_WHAT YOU SHOULD DO_. Find the word "heading" in the listing below, then return every line it appears in.

········

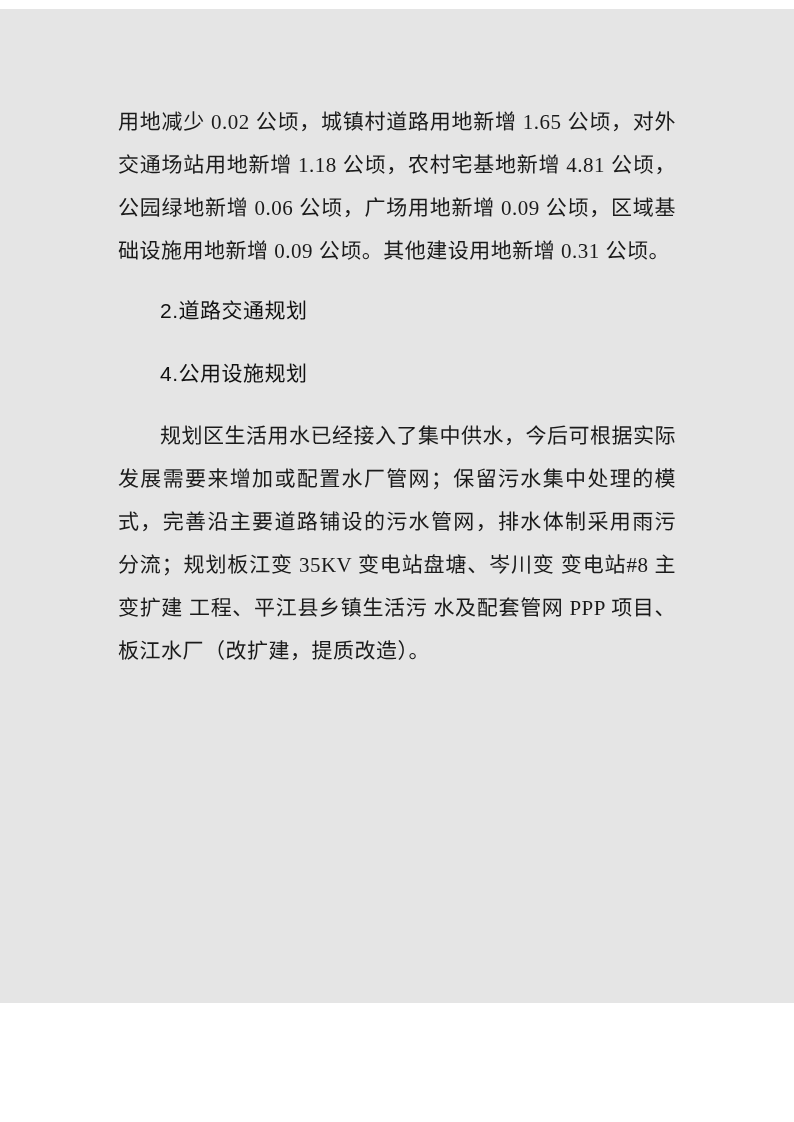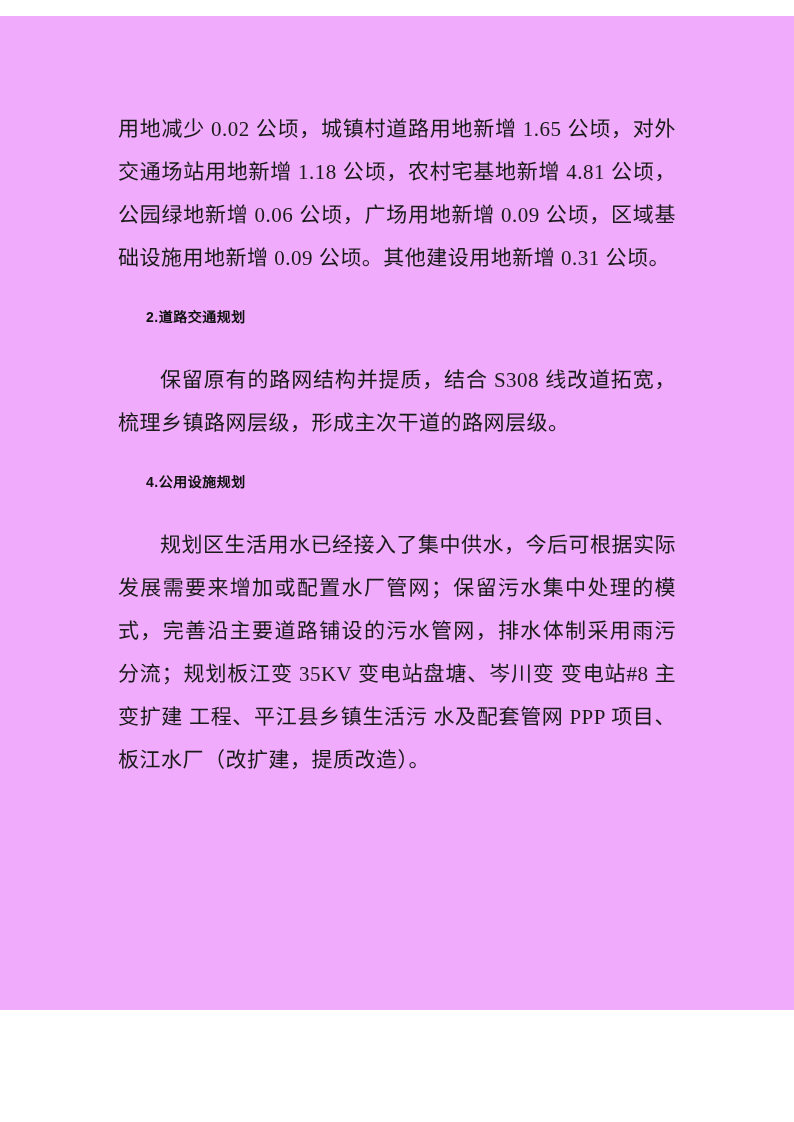--- a/index.html
+++ b/index.html
@@ -11,9 +11,9 @@
     position: relative;
     width: 794px;
     height: 994px;
-    background: #f0abfc;
+    background: #e5e5e5;
     overflow: hidden;
-    margin: 16px auto;
+    margin: 9px auto;
     font-family: "Liberation Serif", "DejaVu Serif", serif;
   }
   .doc-content {

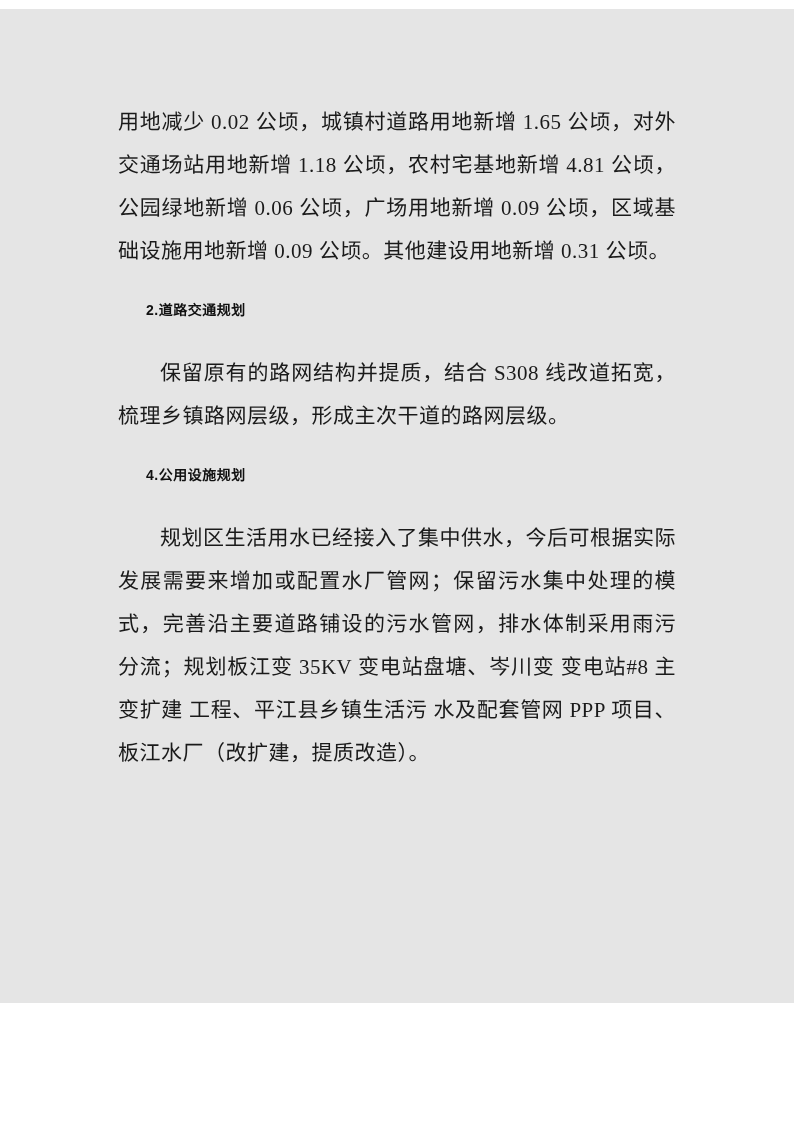--- a/index.html
+++ b/index.html
@@ -38,9 +38,9 @@
   }
   .section-heading {
     margin: 16px 0 20px 0;
-    font-size: 14px;
+    font-size: 21px;
     line-height: 43px;
-    font-weight: 700;
+    font-weight: 400;
     color: #111111;
     text-indent: 2em;
     letter-spacing: 0.5px;

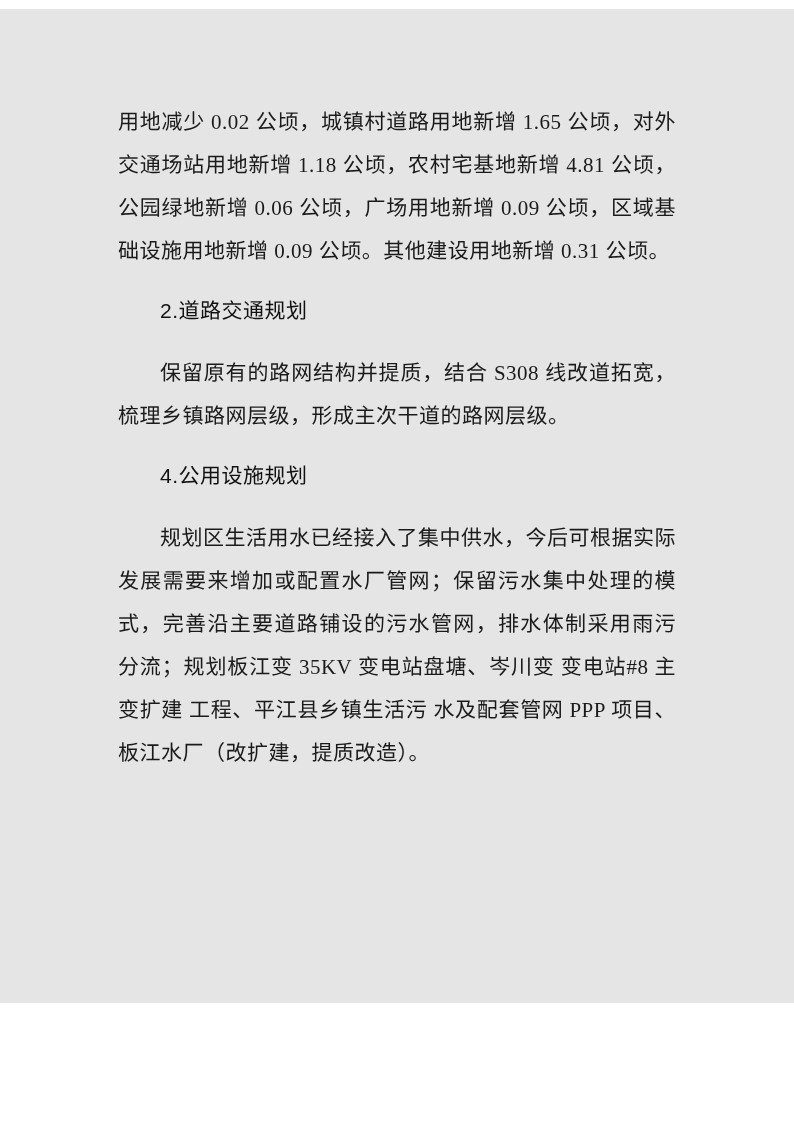--- a/index.html
+++ b/index.html
@@ -57,7 +57,6 @@
 
     <h2 class="section-heading">2.道路交通规划</h2>
 
-    <p class="body-para">保留原有的路网结构并提质，结合 S308 线改道拓宽，梳理乡镇路网层级，形成主次干道的路网层级。</p>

········

_SOLVED EXERCISE_.
   .section-heading {
     <h2 class="section-heading">2.道路交通规划</h2>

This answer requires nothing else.